The Revenue challenged the deletion of an addition of Rs. 13,41,60,000/- under Section 68 of the Income Tax Act, made on account of unexplained credit of share capital and premium. The assessee, a private limited company, converted a proprietary concern into a company and issued shares at a premium, collecting Rs. 13,41,60,000/-. The AO found discrepancies, such as non-issuance of physical share certificates and lack of dividends, and treated the share capital and premium as unexplained credit under Section 68.

The CIT(A) deleted the addition, noting that:
- The assessee provided detailed information about the investors, including PAN, ITR, and bank statements.
- Notices under Section 133(6) were served and complied with by investors.
- Some investors were former creditors of the proprietary concern, whose loans were converted into share capital.
- The AO's findings were contradictory and unsupported by material evidence.
- The AO did not allow cross-examination of witnesses whose statements were used against the assessee.

The Tribunal upheld the CIT(A)'s decision, emphasizing that:
- The assessee had discharged its burden of proving the identity, genuineness, and creditworthiness of investors.
- The AO's reliance on non-issuance of physical share certificates and lack of dividends was misplaced.
- The principles laid down by the Supreme Court in the case of NRA Iron & Steel Pvt.
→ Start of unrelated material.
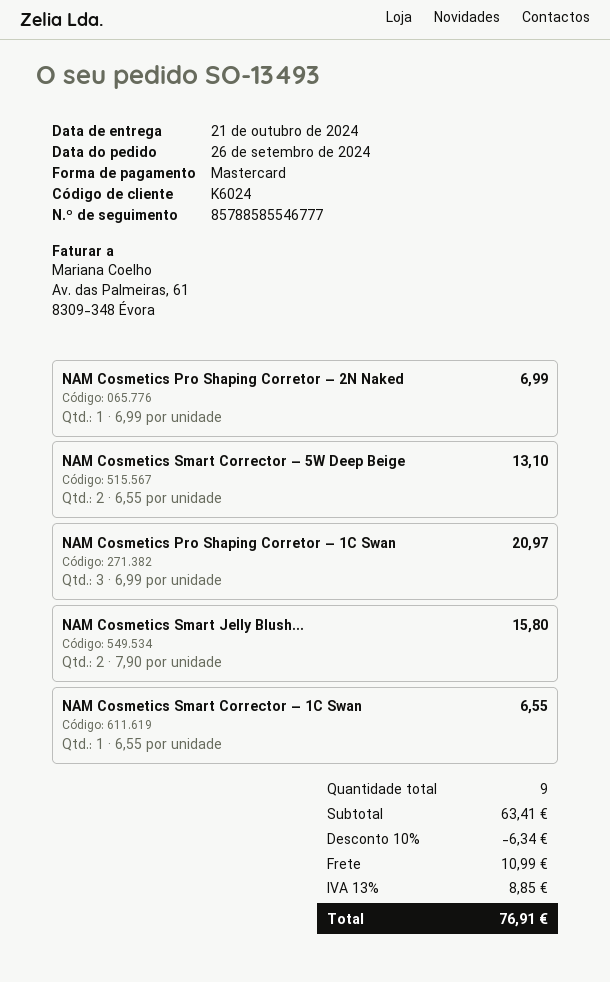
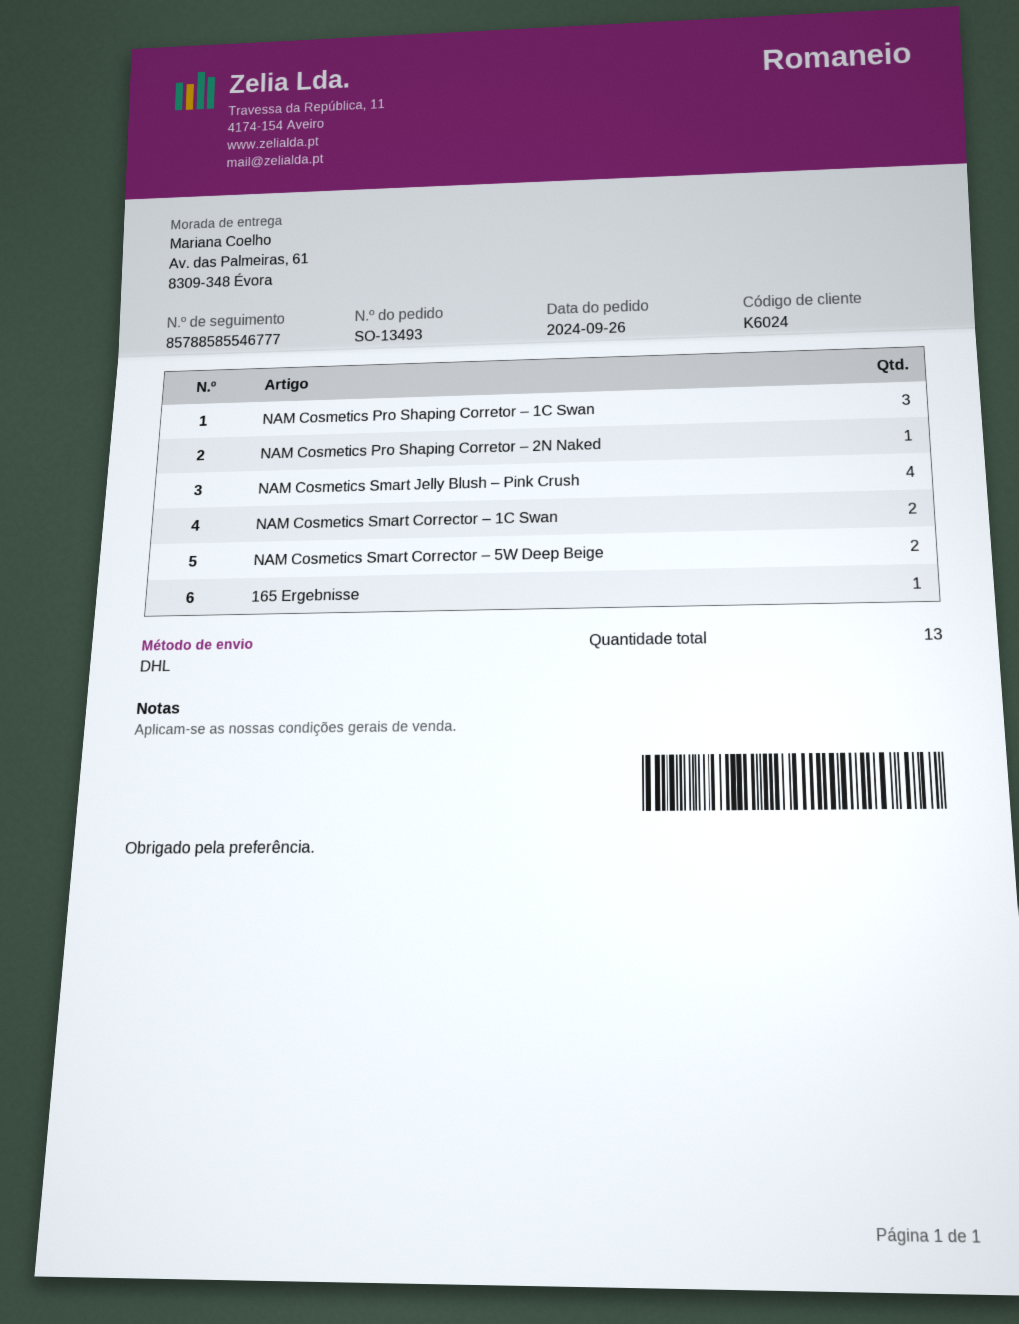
NAM Cosmetics Smart Jelly Blush...: 2 -> 4
NAM Cosmetics Smart Corrector – 1C Swan: 1 -> 2
165 Ergebnisse: none -> 1
total quantity: 9 -> 13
Ltd. were not applicable due to distinguishable facts.
- The assessee's compliance with statutory requirements and the absence of any adverse material evidence supported the genuineness of the transactions.

2. Restriction of Profit Estimated on URD Purchases:

The AO estimated a profit of 6% on URD purchases, making an addition of Rs. 18,06,014/-. The CIT(A) restricted the addition to 0.24%, noting that:
- The assessee had already disclosed a gross profit of 5.76%.
- The absence of discrepancies in stock during the search indicated proper records of URD purchases.
- The element of profit from URD purchases should be comparatively more profitable but not excessively so.

The Tribunal upheld the CIT(A)'s decision, stating that:
- The profit already disclosed by the assessee should be considered while determining the undisclosed profit.
- The AO's estimation of 6% was excessive and not supported by comparable cases.
- The difference between the estimated profit and the disclosed profit (0.24%) was reasonable.

Conclusion:
The Tribunal dismissed the Revenue's appeal and the assessee's cross-objection for AY 2011-12, and partly allowed the assessee's appeals for AY 2012-13 and 2013-14, while dismissing the appeal for AY 2014-15. The decision emphasized the importance of substantial evidence and reasonableness in estimating profits and assessing unexplained credits under Section 68.